The first proposal is certainly the simplest to implement.
However, the second solution is more powerful. Also, since the proposed GraphQL
schema is congruent with the SQL scalar expressions we are going to generate,
the translation seems straightforward too. The only complexity I see is in
referencing other columns, as that requires keeping track of aliases.

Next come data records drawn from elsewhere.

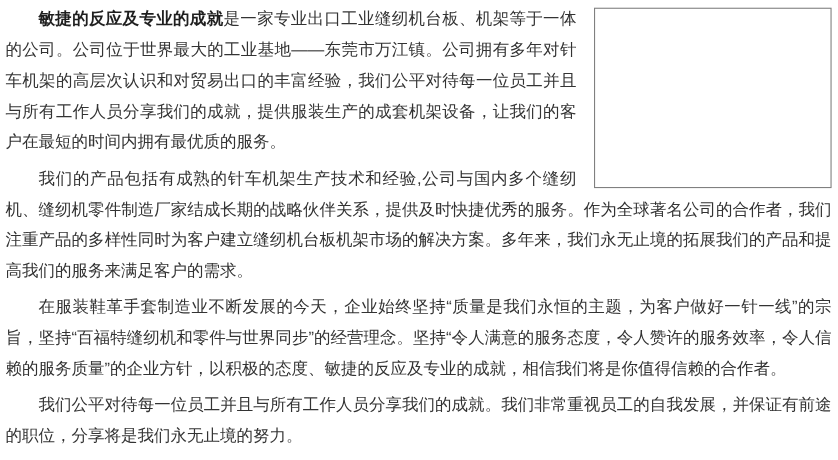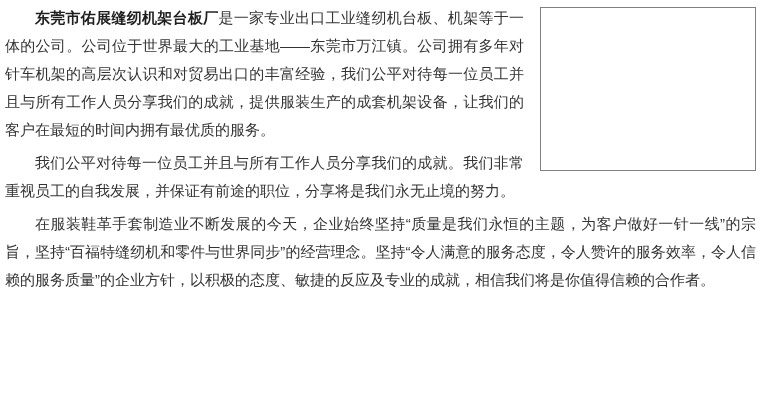--- a/index.html
+++ b/index.html
@@ -49,7 +49,7 @@
 
   <div class="photo-box"></div>
 
-  <p class="para"><span class="company-name">东莞市佑展缝纫机架台板厂</span><span>是一家专业出口工业缝纫机台板、机架等于一体的公司。公司位于世界最大的工业基地——东莞市万江镇。公司拥有多年对针车机架的高层次认识和对贸易出口的丰富经验，我们公平对待每一位员工并且与所有工作人员分享我们的成就，提供服装生产的成套机架设备，让我们的客户在最短的时间内拥有最优质的服务。</span></p>
+  <p class="para"><span class="company-name">敏捷的反应及专业的成就</span><span>是一家专业出口工业缝纫机台板、机架等于一体的公司。公司位于世界最大的工业基地——东莞市万江镇。公司拥有多年对针车机架的高层次认识和对贸易出口的丰富经验，我们公平对待每一位员工并且与所有工作人员分享我们的成就，提供服装生产的成套机架设备，让我们的客户在最短的时间内拥有最优质的服务。</span></p>
 
 
   <p class="para">我们公平对待每一位员工并且与所有工作人员分享我们的成就。我们非常重视员工的自我发展，并保证有前途的职位，分享将是我们永无止境的努力。</p>

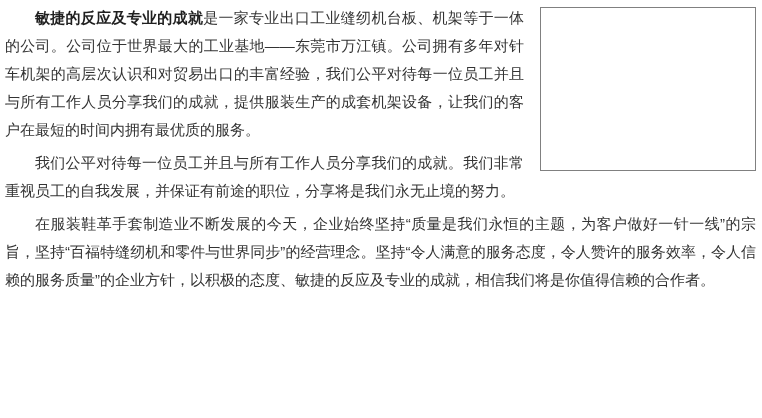--- a/index.html
+++ b/index.html
@@ -51,6 +51,7 @@
 
   <p class="para"><span class="company-name">敏捷的反应及专业的成就</span><span>是一家专业出口工业缝纫机台板、机架等于一体的公司。公司位于世界最大的工业基地——东莞市万江镇。公司拥有多年对针车机架的高层次认识和对贸易出口的丰富经验，我们公平对待每一位员工并且与所有工作人员分享我们的成就，提供服装生产的成套机架设备，让我们的客户在最短的时间内拥有最优质的服务。</span></p>
 
+  <p class="para">我们的产品包括有成熟的针车机架生产技术和经验,公司与国内多个缝纫机、缝纫机零件制造厂家结成长期的战略伙伴关系，提供及时快捷优秀的服务。作为全球著名公司的合作者，我们注重产品的多样性同时为客户建立缝纫机台板机架市场的解决方案。多年来，我们永无止境的拓展我们的产品和提高我们的服务来满足客户的需求。</p>
 
   <p class="para">我们公平对待每一位员工并且与所有工作人员分享我们的成就。我们非常重视员工的自我发展，并保证有前途的职位，分享将是我们永无止境的努力。</p>
 

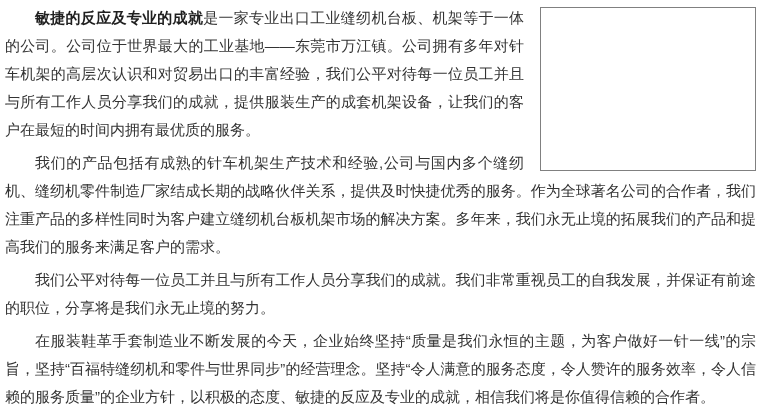--- a/index.html
+++ b/index.html
@@ -53,9 +53,9 @@
 
   <p class="para">我们的产品包括有成熟的针车机架生产技术和经验,公司与国内多个缝纫机、缝纫机零件制造厂家结成长期的战略伙伴关系，提供及时快捷优秀的服务。作为全球著名公司的合作者，我们注重产品的多样性同时为客户建立缝纫机台板机架市场的解决方案。多年来，我们永无止境的拓展我们的产品和提高我们的服务来满足客户的需求。</p>
 
+  <p class="para">在服装鞋革手套制造业不断发展的今天，企业始终坚持“质量是我们永恒的主题，为客户做好一针一线”的宗旨，坚持“百福特缝纫机和零件与世界同步”的经营理念。坚持“令人满意的服务态度，令人赞许的服务效率，令人信赖的服务质量”的企业方针，以积极的态度、敏捷的反应及专业的成就，相信我们将是你值得信赖的合作者。</p>
+
   <p class="para">我们公平对待每一位员工并且与所有工作人员分享我们的成就。我们非常重视员工的自我发展，并保证有前途的职位，分享将是我们永无止境的努力。</p>
-
-  <p class="para">在服装鞋革手套制造业不断发展的今天，企业始终坚持“质量是我们永恒的主题，为客户做好一针一线”的宗旨，坚持“百福特缝纫机和零件与世界同步”的经营理念。坚持“令人满意的服务态度，令人赞许的服务效率，令人信赖的服务质量”的企业方针，以积极的态度、敏捷的反应及专业的成就，相信我们将是你值得信赖的合作者。</p>
 
 </div>
 

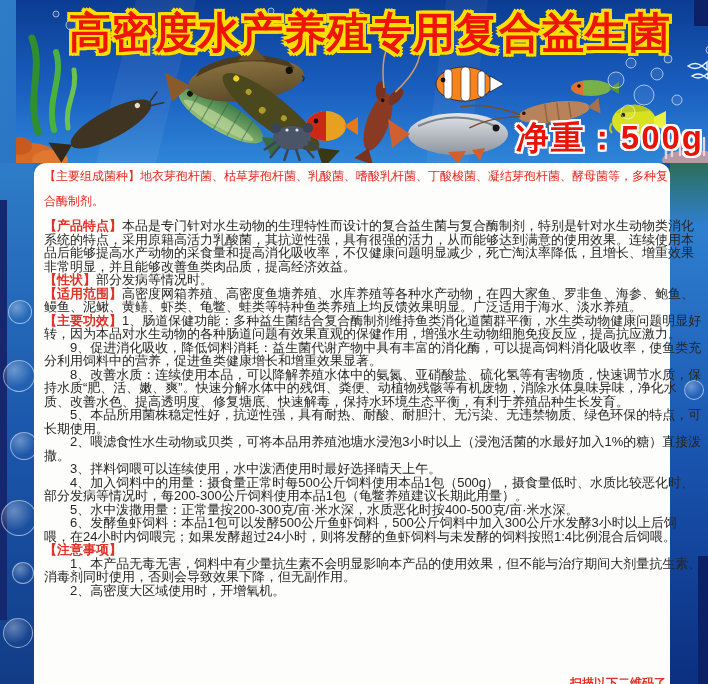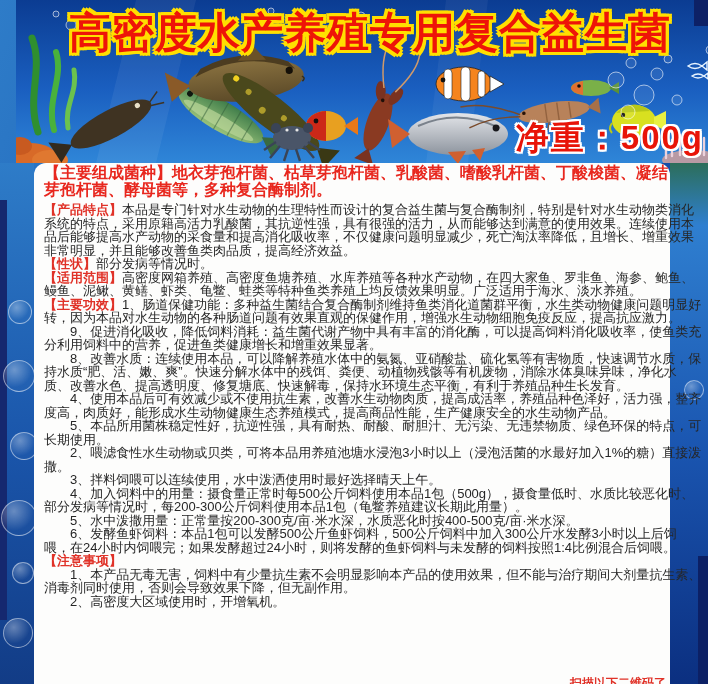--- a/index.html
+++ b/index.html
@@ -45,7 +45,7 @@
     border-radius:12px 12px 0 0;}
   .content{position:absolute;left:44px;top:164px;width:658px;z-index:2;}
   .content p{margin:0;}
-  .sec-red p{font-size:16px;line-height:17px;font-weight:700;color:#e8271e;max-width:634px;}
+  .sec-red p{font-size:12px;line-height:25px;font-weight:400;color:#e8271e;max-width:634px;}
   .b{font-size:13px;line-height:13.5px;color:#262626;}
   .b .lbl{color:#e03228;font-weight:700;}
   .ind{text-indent:26px;}

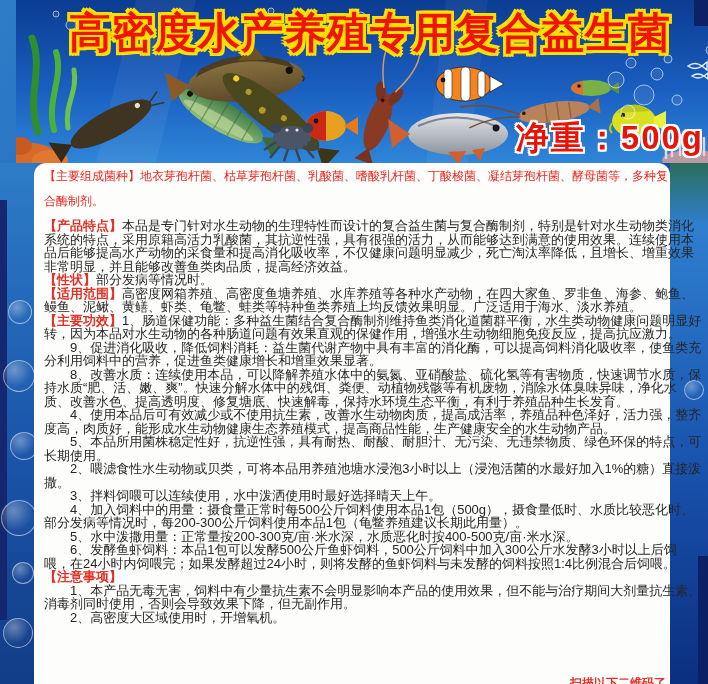--- a/index.html
+++ b/index.html
@@ -261,7 +261,6 @@
     <p class="b"><span class="lbl">【主要功效】</span><span>1、肠道保健功能：多种益生菌结合复合酶制剂维持鱼类消化道菌群平衡，水生类动物健康问题明显好转，因为本品对水生动物的各种肠道问题有效果直观的保健作用，增强水生动物细胞免疫反应，提高抗应激力。</span></p>
     <p class="b ind">9、促进消化吸收，降低饲料消耗：益生菌代谢产物中具有丰富的消化酶，可以提高饲料消化吸收率，使鱼类充分利用饲料中的营养，促进鱼类健康增长和增重效果显著。</p>
     <p class="b ind">8、改善水质：连续使用本品，可以降解养殖水体中的氨氮、亚硝酸盐、硫化氢等有害物质，快速调节水质，保持水质“肥、活、嫩、爽”。快速分解水体中的残饵、粪便、动植物残骸等有机废物，消除水体臭味异味，净化水质、改善水色、提高透明度、修复塘底、快速解毒，保持水环境生态平衡，有利于养殖品种生长发育。</p>
-    <p class="b ind">4、使用本品后可有效减少或不使用抗生素，改善水生动物肉质，提高成活率，养殖品种色泽好，活力强，整齐度高，肉质好，能形成水生动物健康生态养殖模式，提高商品性能，生产健康安全的水生动物产品。</p>
     <p class="b ind">5、本品所用菌株稳定性好，抗逆性强，具有耐热、耐酸、耐胆汁、无污染、无违禁物质、绿色环保的特点，可长期使用。</p>
 
     <p class="b ind">2、喂滤食性水生动物或贝类，可将本品用养殖池塘水浸泡3小时以上（浸泡活菌的水最好加入1%的糖）直接泼撒。</p>

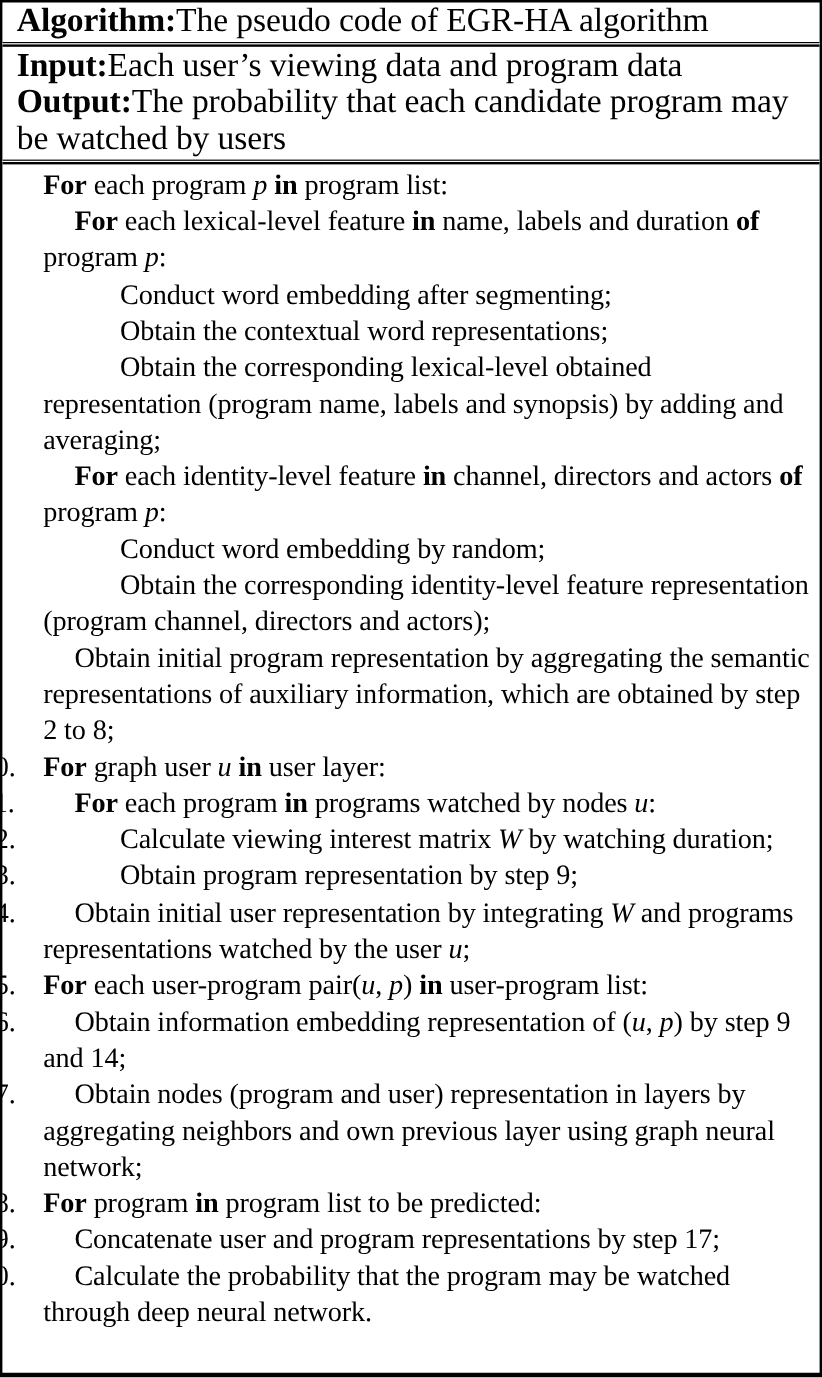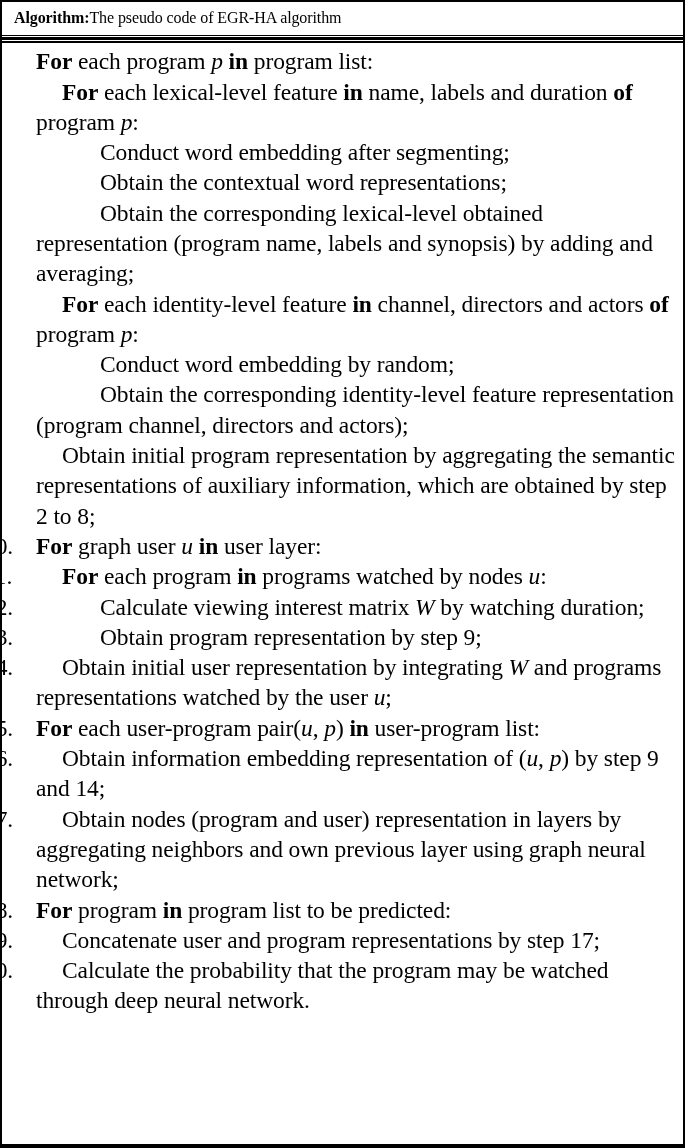--- a/index.html
+++ b/index.html
@@ -49,7 +49,7 @@
   }
 
   .hdr-line {
-    font-size: 16px;
+    font-size: 28px;
     line-height: 30.2px;
     padding-left: 2px;
     text-indent: 0;

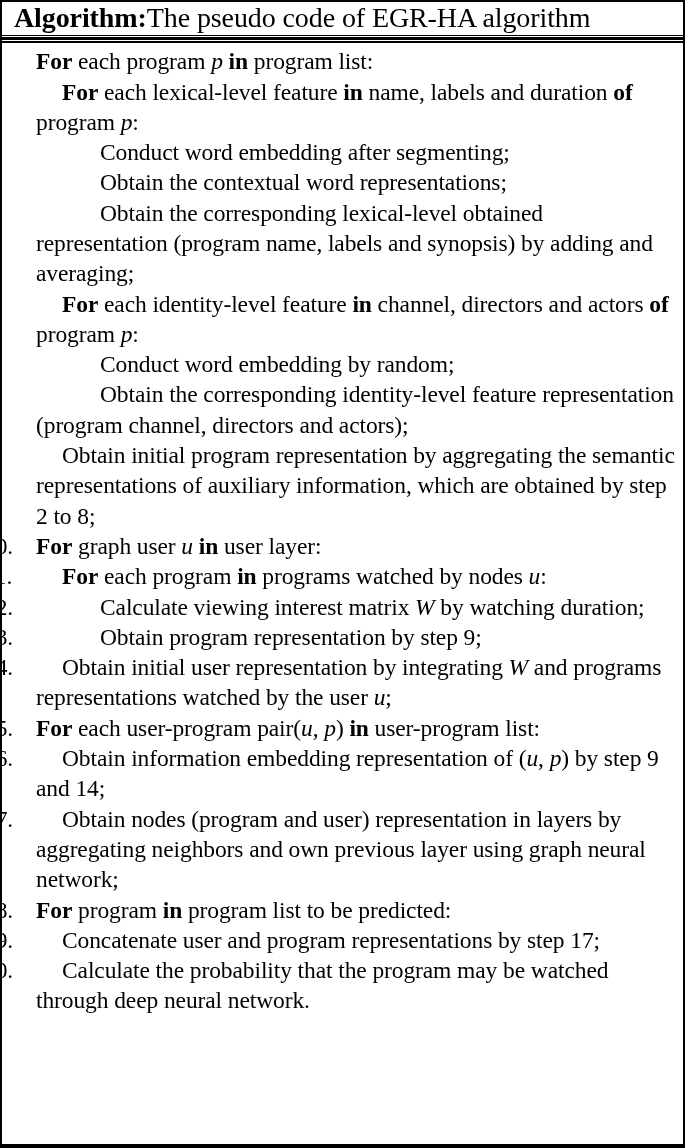--- a/index.html
+++ b/index.html
@@ -90,6 +90,14 @@
 
   <div class="rule-double"></div>
 
+  <div class="section">
+    <div class="hdr-line">
+      <b>Input:</b><span>Each user’s viewing data and program data</span>
+    </div>
+    <div class="hdr-line" style="padding-left:2px;">
+      <b>Output:</b><span>The probability that each candidate program may be watched by users</span>
+    </div>
+  </div>
 
   <div class="rule-double"></div>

The second proposal is also more naturally extensible with new (potentially
user-defined) operations, whereas the first proposal is not. It is expressive
enough to subsume the existing approach to update operators as well.
## How
The implementation will need to:
* Extend the set of MSSQL update operators
`Hasura.Backends.MSSQL.Update.Types.UpdateOperator` with a case for
`json_modify`, which will hold the `json_modify_inputs` values.
* Define the schema for the new update operator as a
`Hasura.GraphQL.Schema.Update.UpdateOperator` and add it to the list of update
operators enabled in `Hasura.Backends.MSSQL.Instances.Schema`.
* Extend the SQL translation in `Hasura.Backends.MSSQL.Execute.Update` to handle
the new update operator.
### Effects and Interactions
This is purely a change to the GraphQL schema - No changes need to happen
anywhere but the server.
### Unresolved Questions
Should we select the first or the second proposal?